A leader of the main opposition coalition said it would not join Mursi's dialogue: "The National Salvation Front is not taking part in the dialogue," said Ahmed Said, a leader of the coalition, who also heads the liberal Free Egyptians Party.
The Front's coordinator, Mohamed ElBaradei, a Nobel peace laureate, urged "national forces" to shun what he called an offer based on "arm-twisting and imposition of a fait accompli".
Mursi's decree giving himself extra powers sparked the worst political crisis since he took office in June and set off renewed unrest that is dimming Egypt's hopes of stability and economic recovery after nearly two years of turmoil following the overthrow of veteran military strongman Hosni Mubarak.
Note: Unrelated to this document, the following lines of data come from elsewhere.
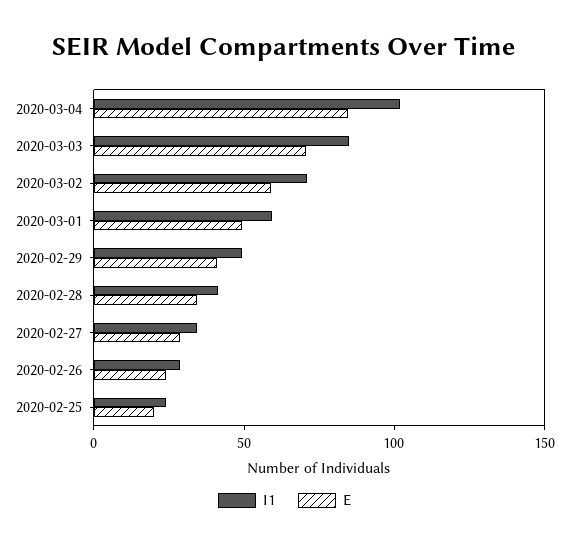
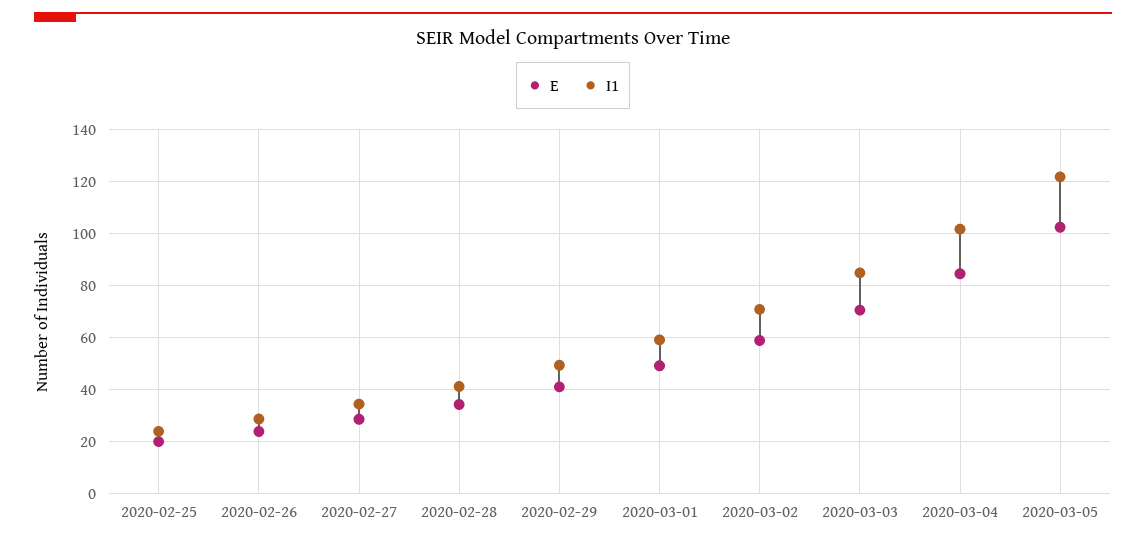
E, 2020-03-05: none -> 102.5
I1, 2020-03-05: none -> 122.5

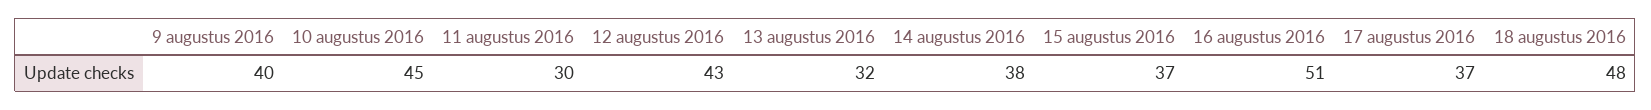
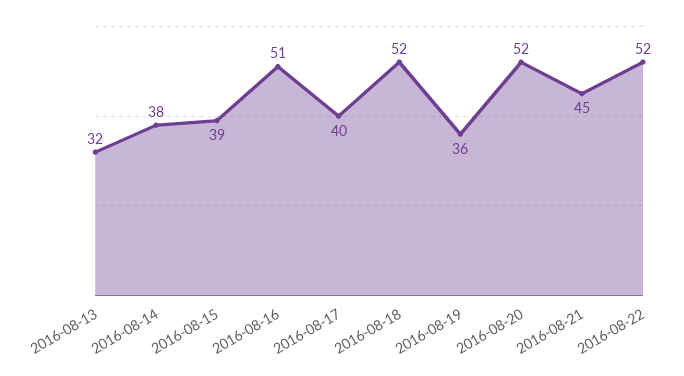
9 augustus 2016: 40 -> none
10 augustus 2016: 45 -> none
11 augustus 2016: 30 -> none
12 augustus 2016: 43 -> none
15 augustus 2016: 37 -> 39
17 augustus 2016: 37 -> 40
18 augustus 2016: 48 -> 52
2016-08-19: none -> 36
2016-08-20: none -> 52
2016-08-21: none -> 45
2016-08-22: none -> 52

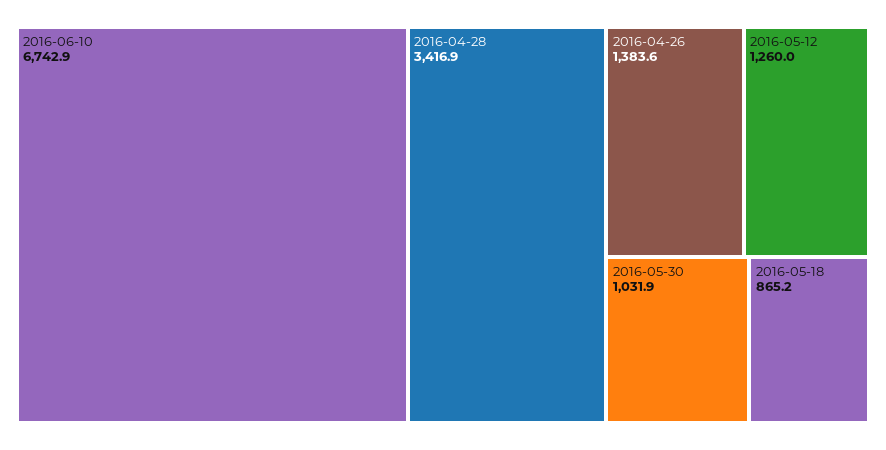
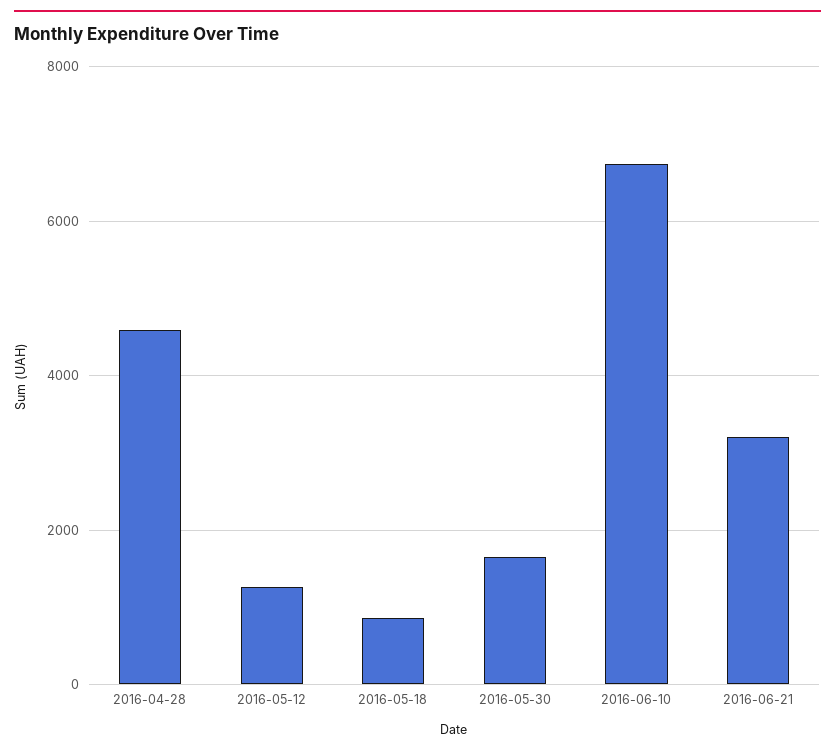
2016-04-28: 3416.9 -> 4600
2016-04-26: 1383.6 -> none
2016-05-30: 1031.9 -> 1600
2016-06-21: none -> 3200

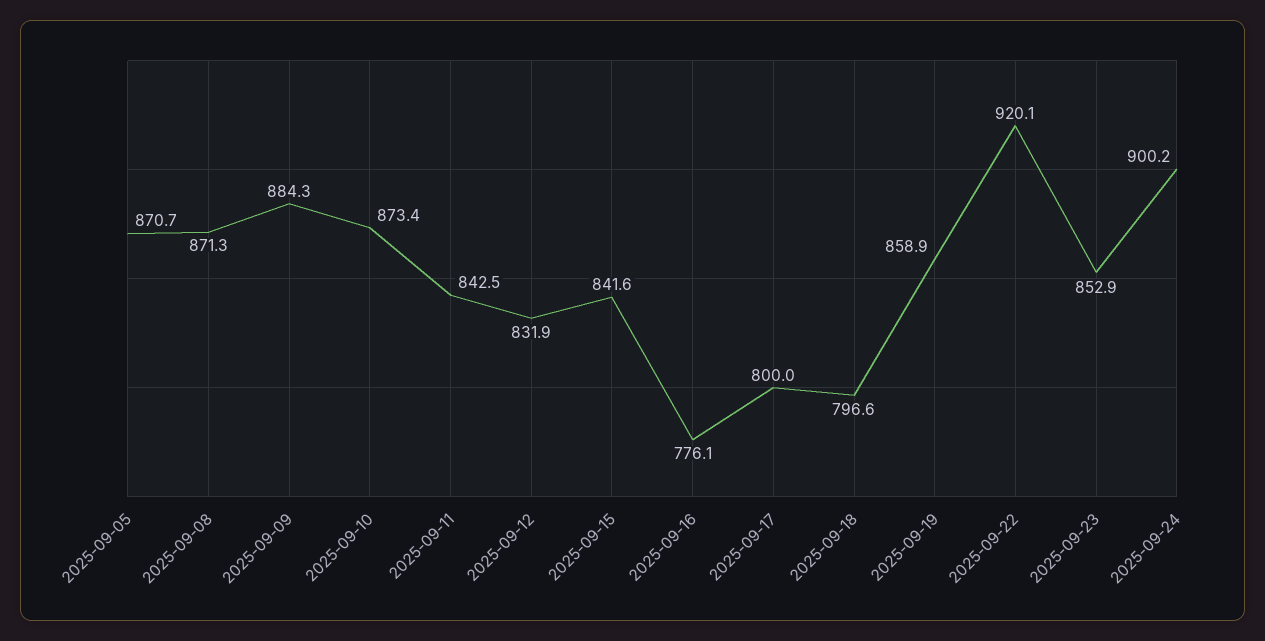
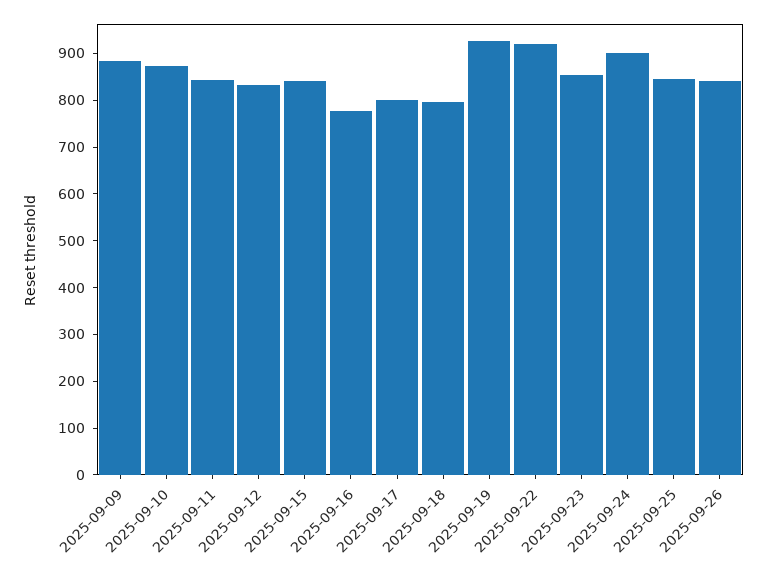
2025-09-05: 870.7 -> none
2025-09-08: 871.3 -> none
2025-09-19: 858.9 -> 920
2025-09-25: none -> 840
2025-09-26: none -> 840

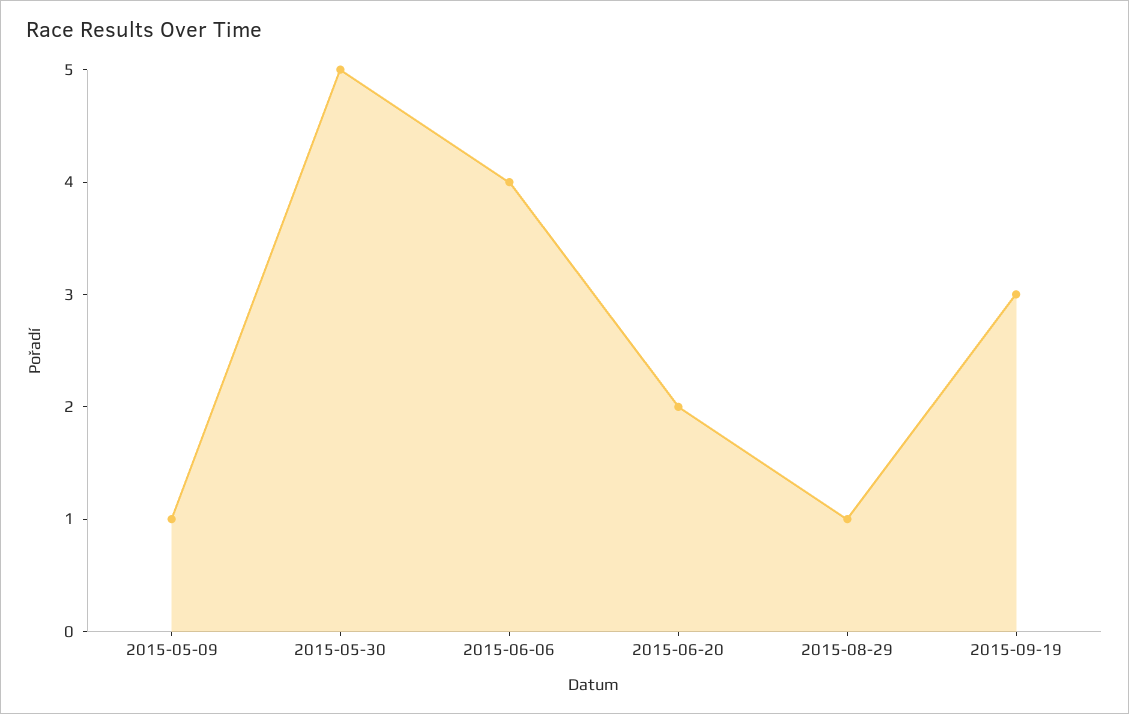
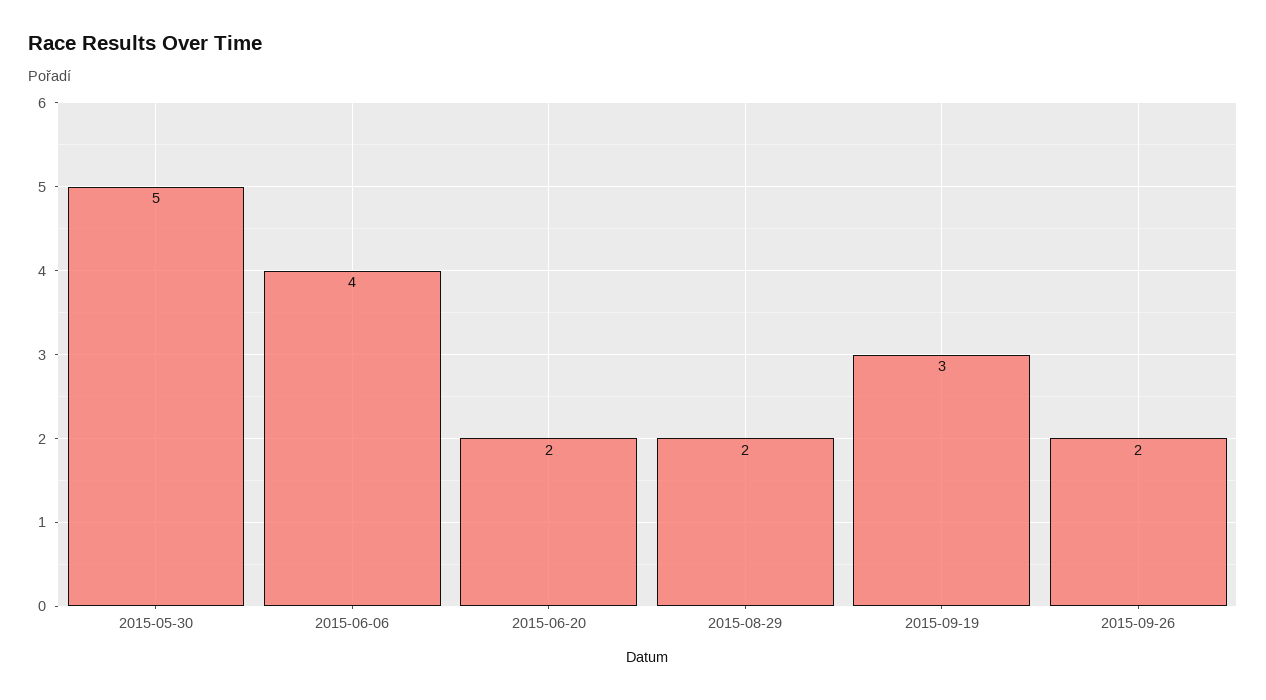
2015-05-09: 1 -> none
2015-08-29: 1 -> 2
2015-09-26: none -> 2

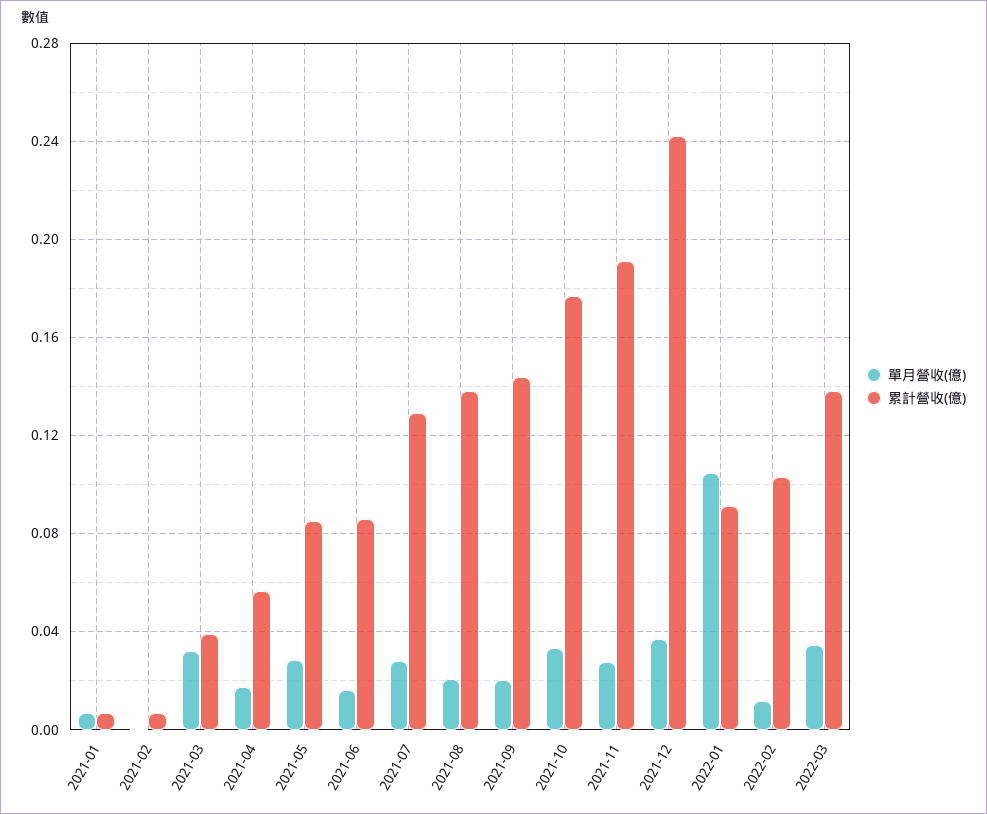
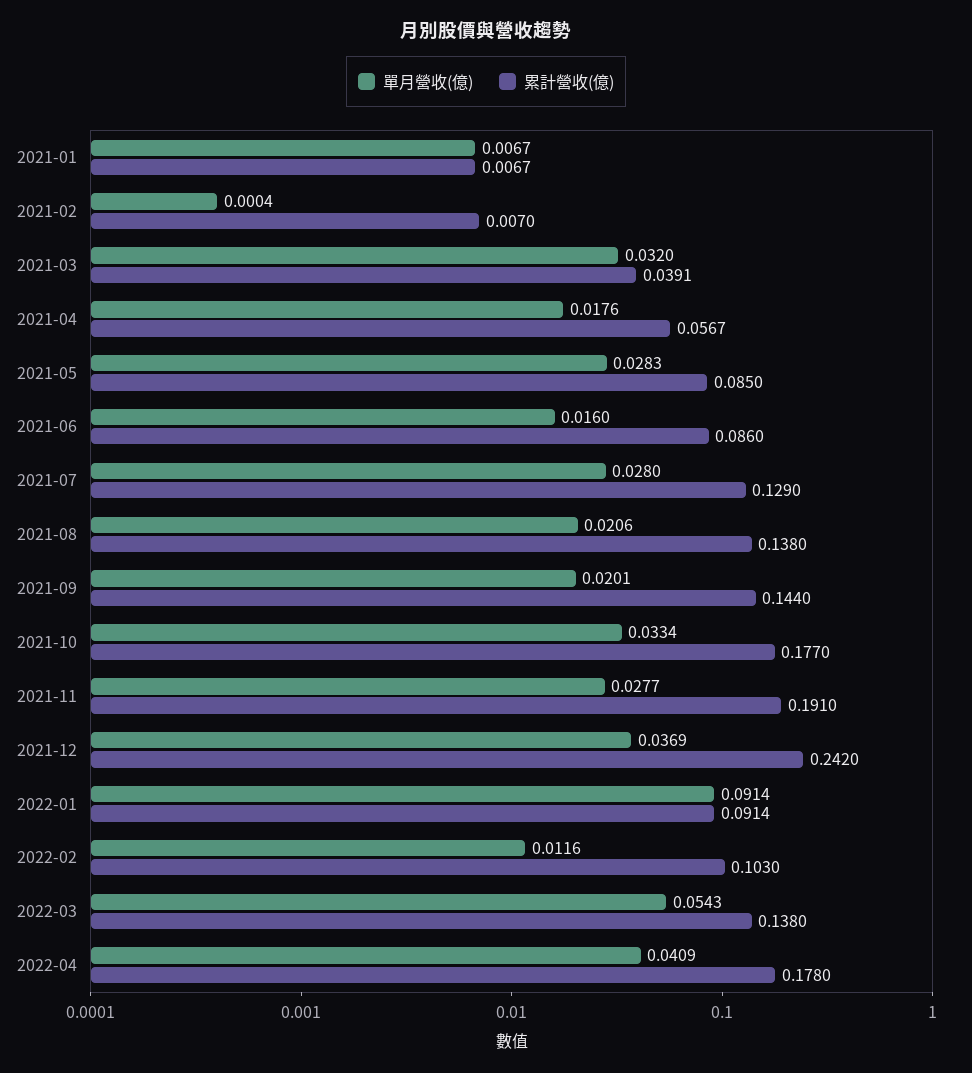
單月營收(億), 2022-01: 0.105 -> 0.0914
單月營收(億), 2022-03: 0.035 -> 0.0543
單月營收(億), 2022-04: none -> 0.0409
累計營收(億), 2022-04: none -> 0.178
It has exposed deeply contrasting visions for Egypt since the Arab Spring of revolution, one held by Islamists, who for decades were oppressed by the army and shut out of politics, and another by their rivals, who fear religious conservatives want to squeeze out opposing voices and restrict social freedoms.
Hundreds of protesters gathered in Cairo's Tahrir square in response to calls by the April 6 movement, which played a prominent role in igniting last year's revolt. It wants to show Mursi a "red card", using a soccer metaphor for his dismissal.
Elsewhere, thousands of Islamists gathered at Cairo's al-Azhar mosque for the funeral of "martyrs" killed in the clashes. "Our souls and blood, we sacrifice to Islam," they chanted.
US President Barack Obama told Mursi on Thursday of his "deep concern" about casualties in this week's clashes, in which seven people were killed and 350 wounded. Obama said "dialogue should occur without preconditions," the White House said.
The upheaval in the most populous Arab nation worries the United States, which has given billions of dollars in military and other aid since Egypt made peace with Israel in 1979.
Ayman Mohamed, 29, among a few protesters near the presidential palace, ringed with tanks and armored vehicles after violence that peaked there on Wednesday night, said Mursi should scrap the draft constitution and heed popular demands.
"He is the president of the republic. He can't just work for the Muslim Brotherhood," Mohamed said of the eight-decade-old Islamist movement that propelled Mursi from obscurity to power.
Said, the leader of the Free Egyptians Party, accused Mursi of ignoring all the opposition's demands in his "shocking" speech on Thursday and of fixing the dialogue agenda in advance.
The conflict between Islamists and opponents who each believe the other is twisting the democratic rules to thwart them has poisoned the political atmosphere in Egypt.
"Is this an environment for people to say 'yes' or 'no' to a document that is going to divide them rather than unite them?" Said asked, referring to the planned vote on the constitution.